Keine Pleite aber trotzdem verunsichert

Auf ein ähnliches Wunder hofft jetzt auch Conergy. Zitzewitz führe schon vor dem offiziellen Chefwechsel einen Großteil der Geschäfte, heißt es. Er habe eine Menge der Vorstandsarbeit seines Vorgängers Ammer übernommen. Der soll nun noch die Finanzierung unter Dach und Fach bringen. Doch in der entscheidenden Phase der Rettung gefährdet ein Streit unter den Gläubigern die Zukunft des Unternehmens.

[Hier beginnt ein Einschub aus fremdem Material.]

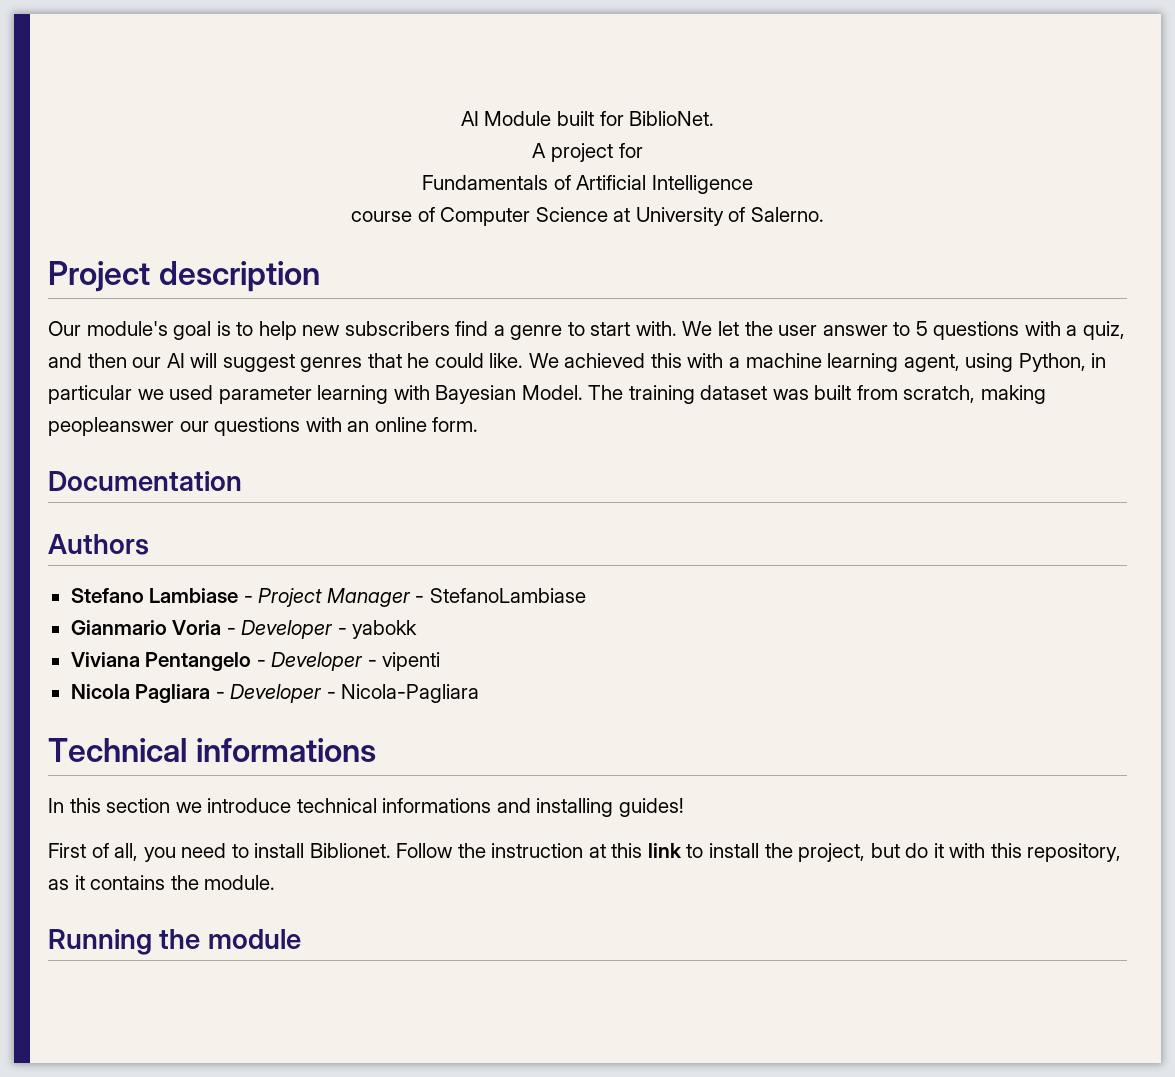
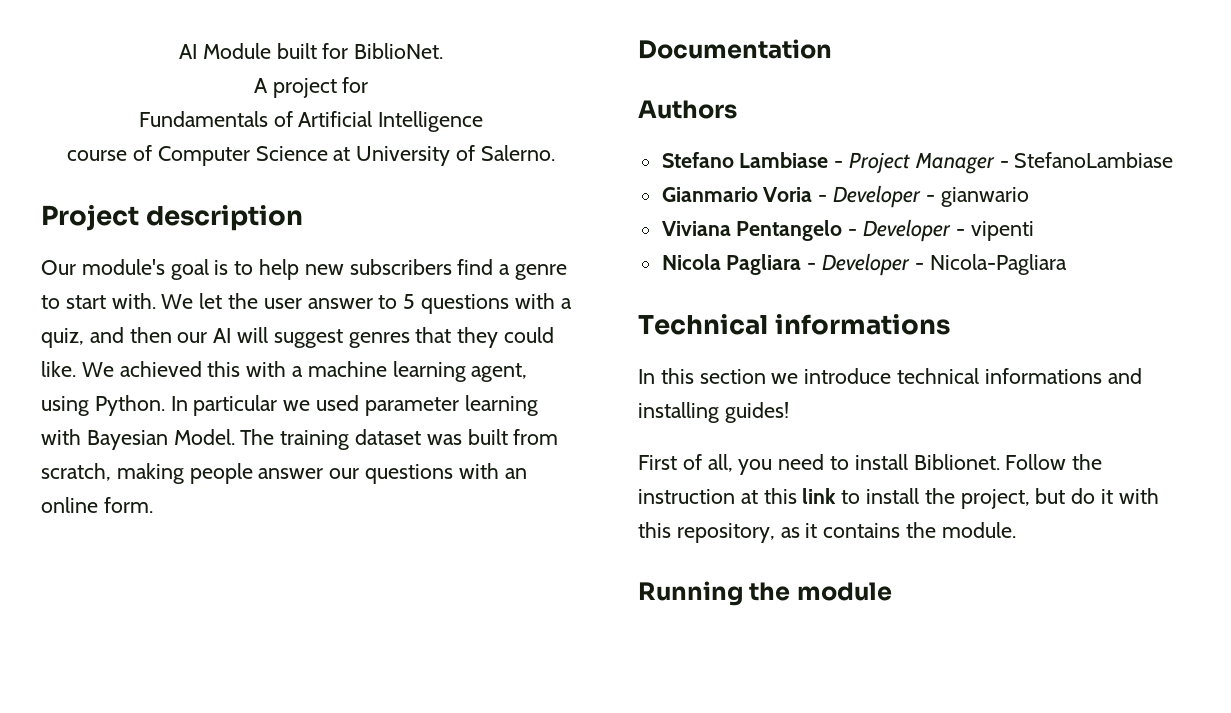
[407,353,430,368] he -> [457,327,499,348] they
[1018,353,1107,372] Python, in -> [94,395,188,416] Python. In
[48,417,174,436] peopleanswer -> [189,463,324,484] people answer
[352,620,418,639] yabokk -> [940,187,1029,207] gianwario

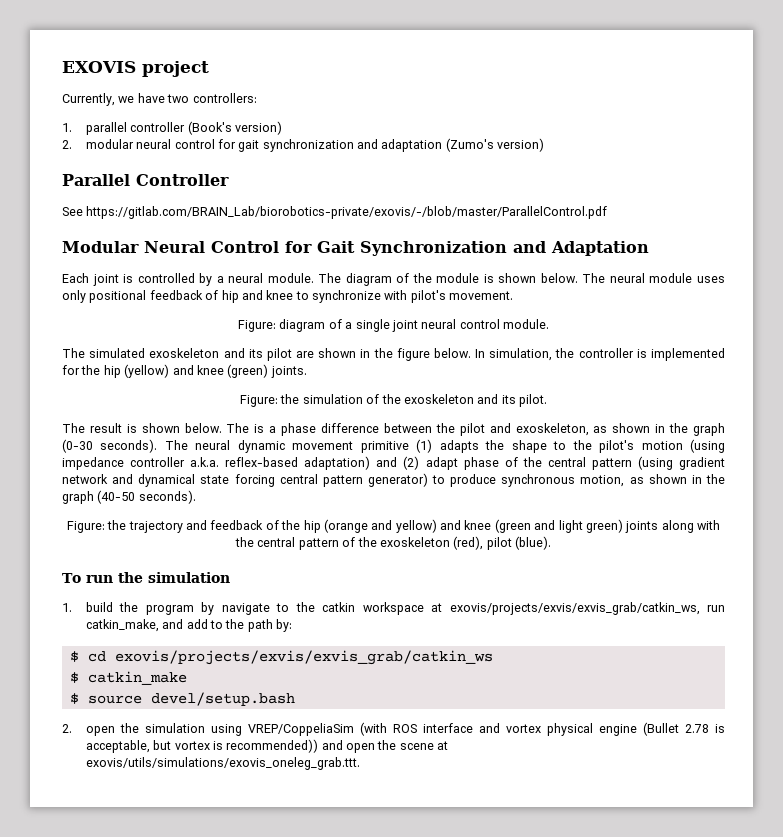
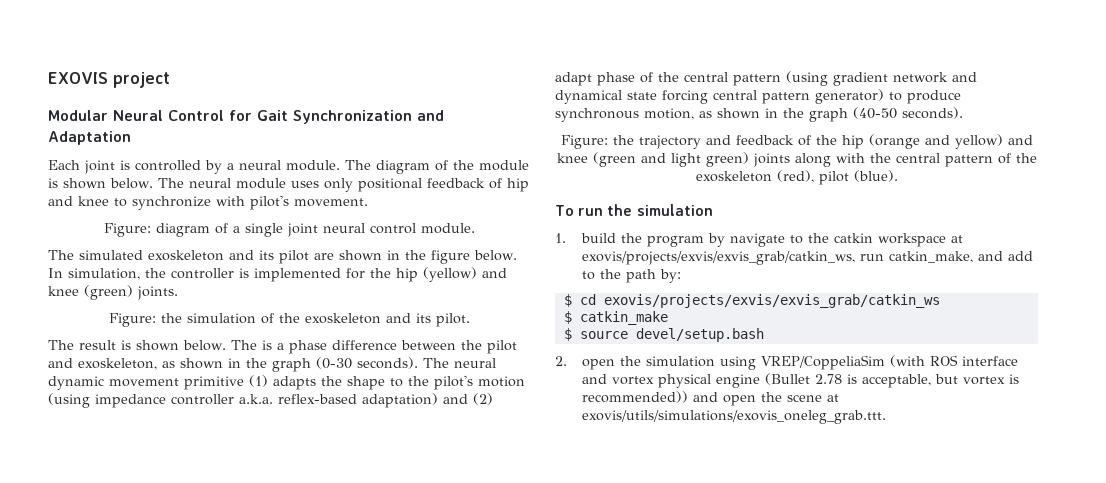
[62,93,257,106] [62,121,282,135] [62,138,545,152] [62,174,229,186] [62,206,608,219] // Currently, we have two controllers: // 1. parallel controller (Book's version) // 2. modular neural control for gait synchronization and adaptation (Zumo's version) // Parallel Controller // See https://gitlab.com/BRAIN_Lab/biorobotics-private/exovis/-/blob/master/ParallelControl.pdf -> (170, 80) none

Nach dem Ausstieg einzelner Banken sei das Kreditkonsortium tief entzweit über die künftige Kapitalstruktur, heißt es. Zwar verlautete aus Bankenkreisen, dass eine Pleite von Conergy ausgeschlossen sei, da kein Finanzhaus das Unternehmen fallen lassen werde. Doch die Investoren bleiben verunsichert. Der Absturz von Conergy an der Börse war kaum aufzuhalten. Der Aktienkurs fiel binnen drei Jahren von über 20 Euro auf 75 Cent.

Nun will das Management um Zitzewitz und Ammer offenbar mit guten Zahlen überzeugen. Marktkreisen zufolge will der Konzern möglicherweise schon an diesem Freitag vorläufige Zahlen über den Geschäftsverlauf im ersten Halbjahr 2010 vorlegen und so den Druck auf die Banken erhöhen. Conergy schreibe 2010 wieder schwarze Zahlen, verlautet aus dem Unternehmen. "Die zweite Chance", sagt ein Vertrauter von Zitzewitz, "darf einfach nicht platzen."